AIM OF THE TASK – Report every line of the records below that contains the word "Interactive".

══ EXERCISE DATA ══

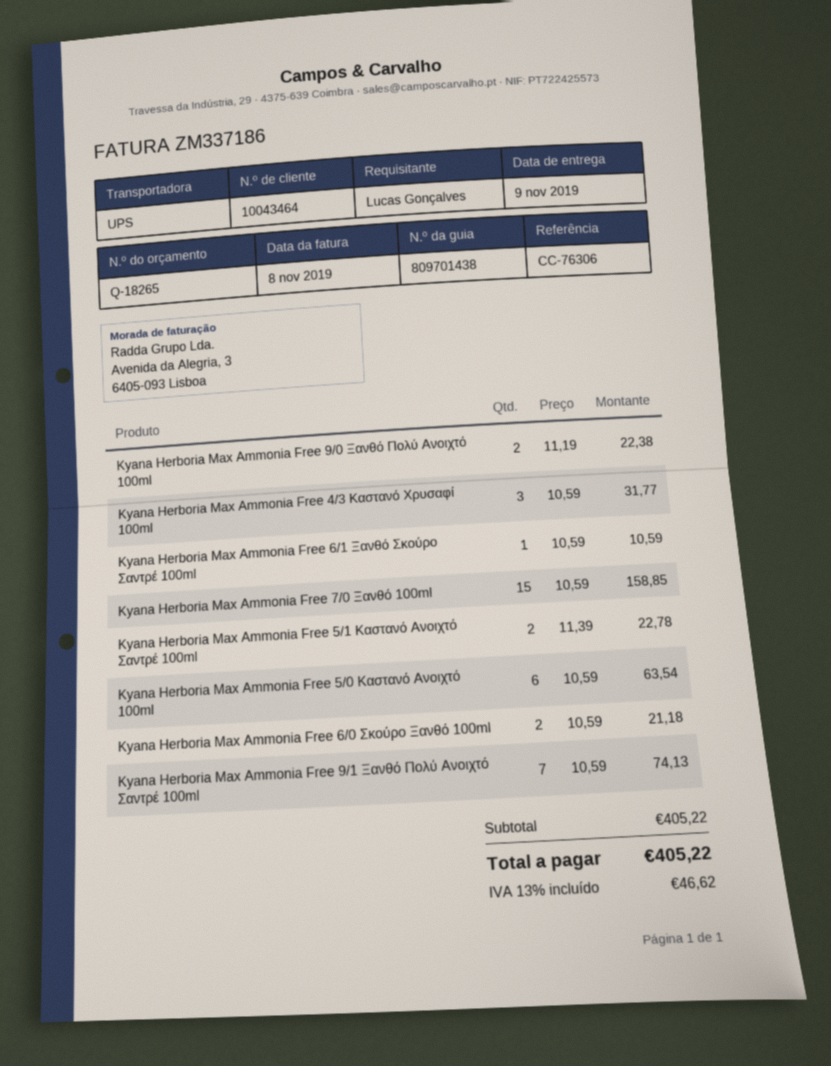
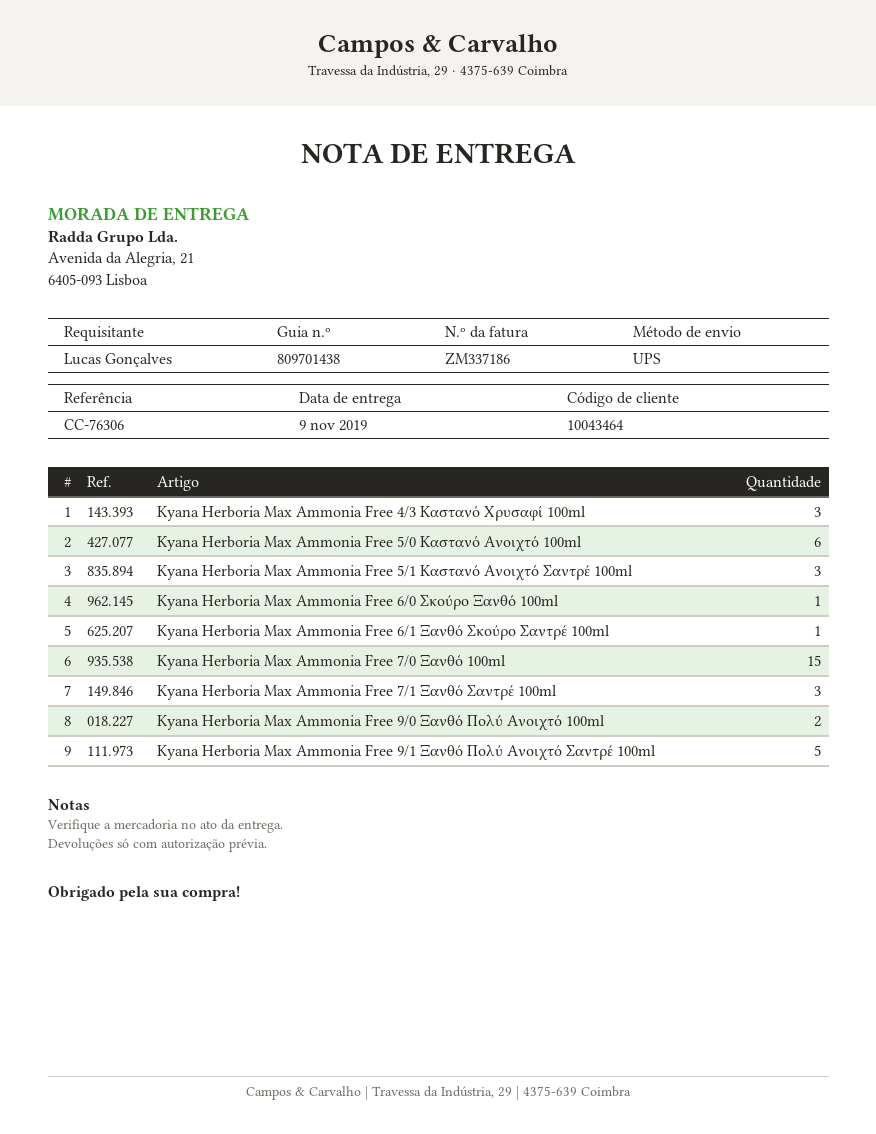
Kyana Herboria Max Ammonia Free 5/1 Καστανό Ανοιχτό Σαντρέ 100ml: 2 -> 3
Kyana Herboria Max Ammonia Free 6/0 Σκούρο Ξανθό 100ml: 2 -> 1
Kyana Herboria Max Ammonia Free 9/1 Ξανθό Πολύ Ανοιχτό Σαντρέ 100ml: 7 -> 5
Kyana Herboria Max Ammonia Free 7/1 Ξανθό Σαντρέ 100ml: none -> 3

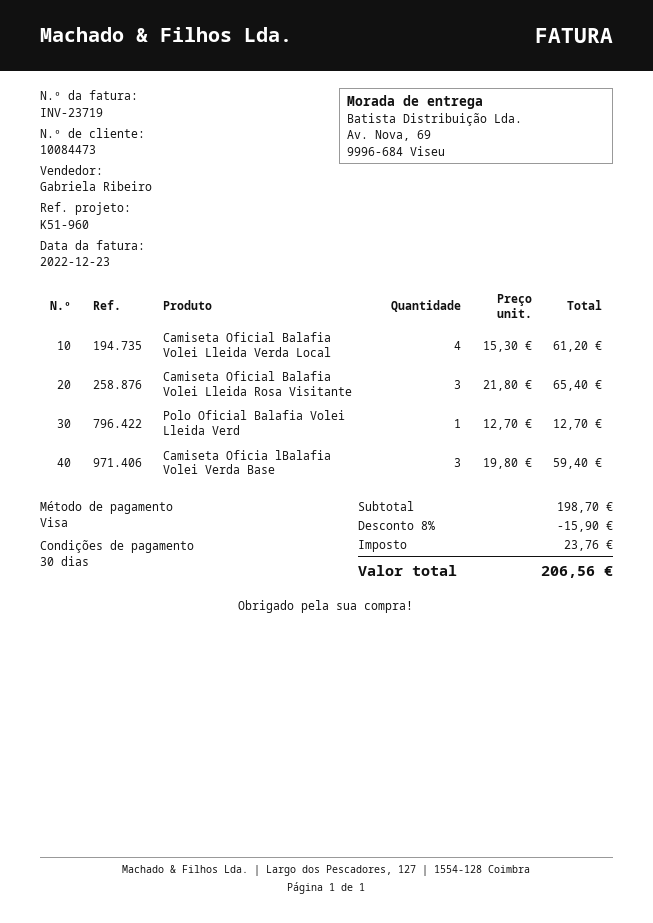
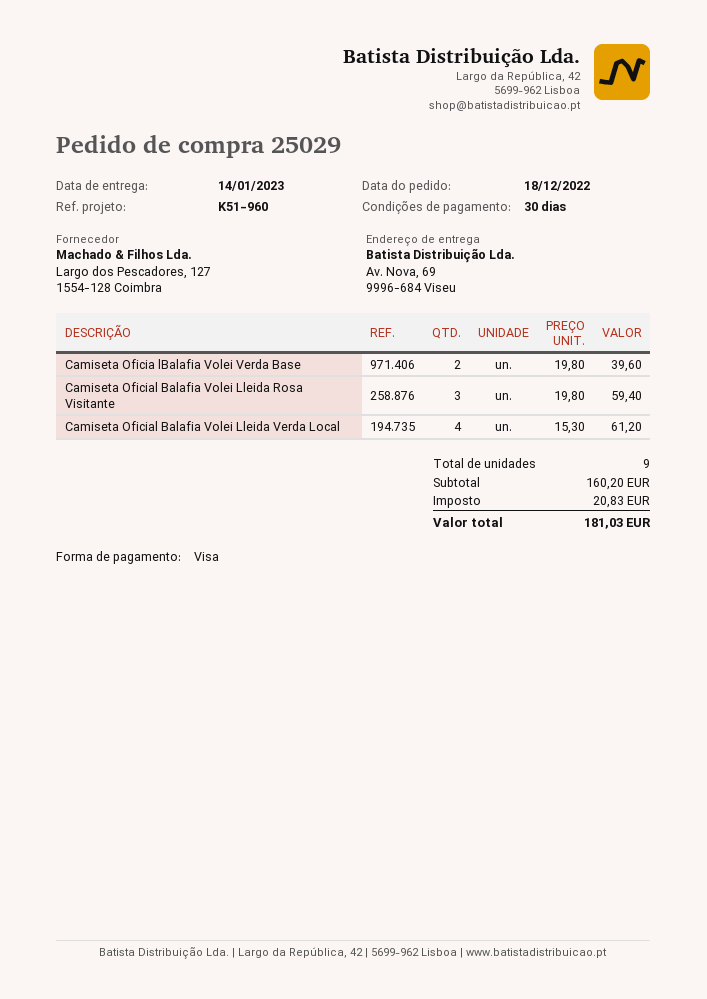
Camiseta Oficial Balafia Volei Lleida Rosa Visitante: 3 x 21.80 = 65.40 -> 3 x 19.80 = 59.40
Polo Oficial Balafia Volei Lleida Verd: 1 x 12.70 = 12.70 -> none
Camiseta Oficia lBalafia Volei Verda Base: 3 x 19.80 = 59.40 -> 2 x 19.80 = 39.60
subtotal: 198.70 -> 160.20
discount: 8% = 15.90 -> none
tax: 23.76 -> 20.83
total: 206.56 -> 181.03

═══
══ EXERCISE DATA ══

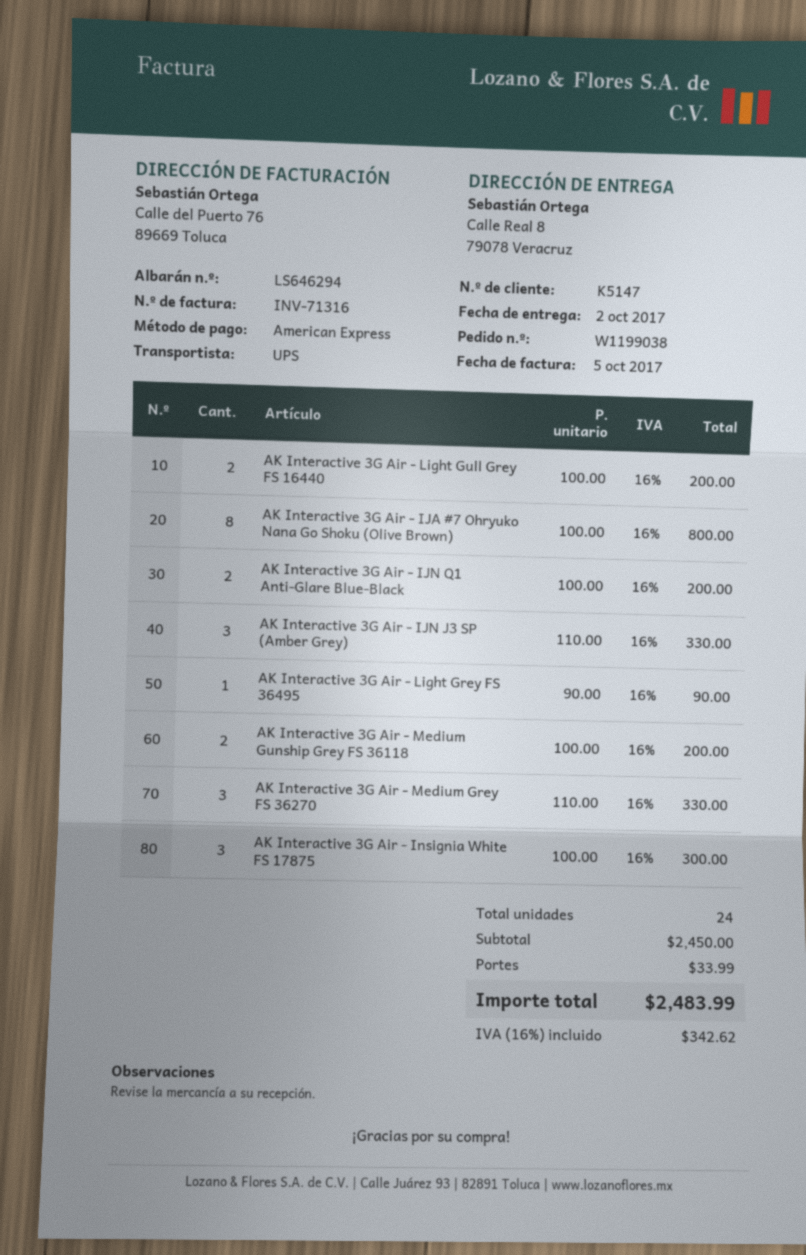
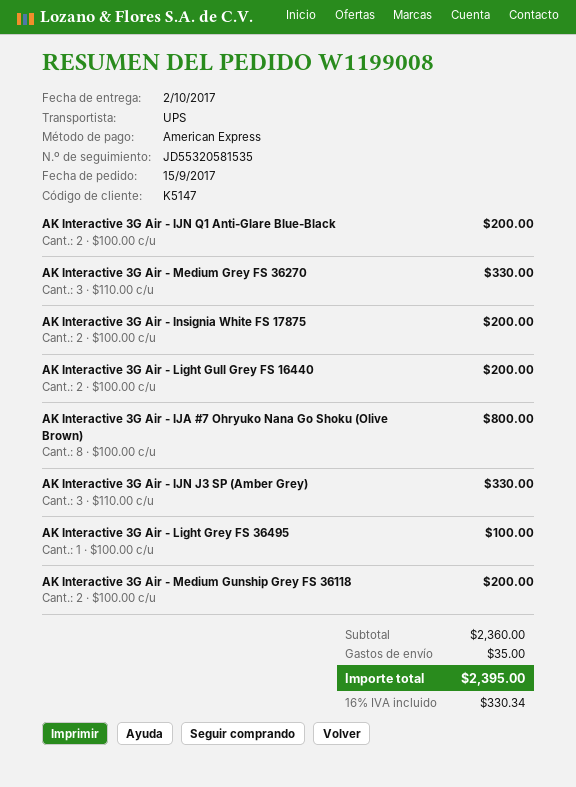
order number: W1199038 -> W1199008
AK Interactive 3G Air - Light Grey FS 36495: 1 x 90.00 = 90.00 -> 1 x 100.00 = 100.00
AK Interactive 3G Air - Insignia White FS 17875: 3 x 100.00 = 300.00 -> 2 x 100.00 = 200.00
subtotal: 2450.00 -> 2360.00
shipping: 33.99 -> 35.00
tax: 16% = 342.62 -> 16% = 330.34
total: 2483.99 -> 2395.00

═══

YOUR SOLUTION –
AK Interactive 3G Air - Light Grey FS 36495: 1 x 90.00 = 90.00 -> 1 x 100.00 = 100.00
AK Interactive 3G Air - Insignia White FS 17875: 3 x 100.00 = 300.00 -> 2 x 100.00 = 200.00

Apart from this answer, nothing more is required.